Justamente porque la lucha de clases se expresó a través de particulares maneras en la historia de México es que hoy en día la vemos concretizarse en un movimiento aparentemente no revolucionario. La “cultura de la rebelión”, forjada a través de años de guerra por la tierra, también es un concepto central a la hora de comprender el movimiento neozapatista en sus múltiples facetas.

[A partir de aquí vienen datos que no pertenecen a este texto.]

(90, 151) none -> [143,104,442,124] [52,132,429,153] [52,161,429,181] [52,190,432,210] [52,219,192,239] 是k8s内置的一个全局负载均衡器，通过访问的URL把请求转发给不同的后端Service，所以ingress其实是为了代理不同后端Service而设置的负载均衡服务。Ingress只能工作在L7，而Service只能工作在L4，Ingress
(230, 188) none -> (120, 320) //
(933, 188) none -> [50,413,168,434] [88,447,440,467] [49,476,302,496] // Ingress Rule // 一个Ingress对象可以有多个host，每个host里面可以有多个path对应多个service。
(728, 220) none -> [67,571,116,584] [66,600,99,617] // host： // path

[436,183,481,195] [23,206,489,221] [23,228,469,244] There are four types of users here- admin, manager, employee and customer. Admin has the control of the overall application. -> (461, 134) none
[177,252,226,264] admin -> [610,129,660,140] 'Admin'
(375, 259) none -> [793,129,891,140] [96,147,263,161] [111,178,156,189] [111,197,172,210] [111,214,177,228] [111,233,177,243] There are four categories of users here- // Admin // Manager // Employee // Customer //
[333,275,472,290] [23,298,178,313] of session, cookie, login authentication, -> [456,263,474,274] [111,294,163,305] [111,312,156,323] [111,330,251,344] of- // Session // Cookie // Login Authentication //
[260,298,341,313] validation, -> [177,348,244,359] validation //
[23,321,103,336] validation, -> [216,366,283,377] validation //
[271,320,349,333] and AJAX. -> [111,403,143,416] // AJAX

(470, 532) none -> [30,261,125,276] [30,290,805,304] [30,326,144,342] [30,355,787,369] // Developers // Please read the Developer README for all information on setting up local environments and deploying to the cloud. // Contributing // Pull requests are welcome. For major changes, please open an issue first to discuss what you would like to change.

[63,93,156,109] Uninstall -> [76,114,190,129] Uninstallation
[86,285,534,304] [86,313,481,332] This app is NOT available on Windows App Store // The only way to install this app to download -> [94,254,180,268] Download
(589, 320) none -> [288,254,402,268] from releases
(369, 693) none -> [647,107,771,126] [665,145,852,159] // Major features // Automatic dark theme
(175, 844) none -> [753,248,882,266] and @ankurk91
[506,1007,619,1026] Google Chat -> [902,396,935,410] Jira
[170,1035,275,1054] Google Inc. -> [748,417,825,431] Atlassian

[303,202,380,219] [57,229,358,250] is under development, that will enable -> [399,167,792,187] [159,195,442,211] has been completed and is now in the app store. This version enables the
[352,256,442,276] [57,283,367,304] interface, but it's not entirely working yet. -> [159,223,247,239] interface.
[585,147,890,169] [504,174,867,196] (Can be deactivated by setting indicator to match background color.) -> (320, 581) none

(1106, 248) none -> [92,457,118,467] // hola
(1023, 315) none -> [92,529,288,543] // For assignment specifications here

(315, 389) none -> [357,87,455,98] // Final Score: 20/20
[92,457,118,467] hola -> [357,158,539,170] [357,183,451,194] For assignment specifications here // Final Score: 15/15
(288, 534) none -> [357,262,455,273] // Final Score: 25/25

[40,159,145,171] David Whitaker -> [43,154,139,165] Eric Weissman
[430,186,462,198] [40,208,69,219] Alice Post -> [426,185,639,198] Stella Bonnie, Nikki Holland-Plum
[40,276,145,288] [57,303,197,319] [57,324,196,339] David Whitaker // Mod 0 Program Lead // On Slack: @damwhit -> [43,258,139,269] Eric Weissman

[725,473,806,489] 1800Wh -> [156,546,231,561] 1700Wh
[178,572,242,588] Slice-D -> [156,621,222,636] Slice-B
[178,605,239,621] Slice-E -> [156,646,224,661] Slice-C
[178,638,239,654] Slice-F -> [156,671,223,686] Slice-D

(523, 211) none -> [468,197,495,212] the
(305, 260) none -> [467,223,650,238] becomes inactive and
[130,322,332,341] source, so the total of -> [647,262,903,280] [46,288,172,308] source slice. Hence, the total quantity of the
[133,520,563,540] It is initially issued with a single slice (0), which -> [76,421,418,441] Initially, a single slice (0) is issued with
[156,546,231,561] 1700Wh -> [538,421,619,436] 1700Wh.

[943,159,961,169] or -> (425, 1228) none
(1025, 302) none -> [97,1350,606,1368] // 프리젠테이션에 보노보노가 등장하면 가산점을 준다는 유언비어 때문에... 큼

Así, la “guerra campesina por la tierra” de Zapata –interrumpida dentro de los marcos del sistema pero contradictoria con la esencia de la acumulación capitalista– resurge nuevamente tras las máscaras y la retórica del EZLN. Y en ese resurgimiento es donde “permanece” la Revolución Mexicana; no la de Carranza y la elite sonorense, sino aquella que tendencialmente se dirigiera hacia el socialismo en la Comuna de Morelos. Porque como señala Atilio Borón, “¿cómo tratar de construir un nuevo mundo sin que esta empresa se transforme, objetivamente y con independencia de la voluntad de sus protagonistas, en un proyecto revolucionario? [...] ¿no estará acaso esta revolución también ella oculta, como los rostros de los zapatistas, detrás de un discurso bellamente poético?”. Esperamos haber dejado claro a lo largo de este trabajo, que nuestra respuesta a este interrogante de Borón es claramente afrimativa.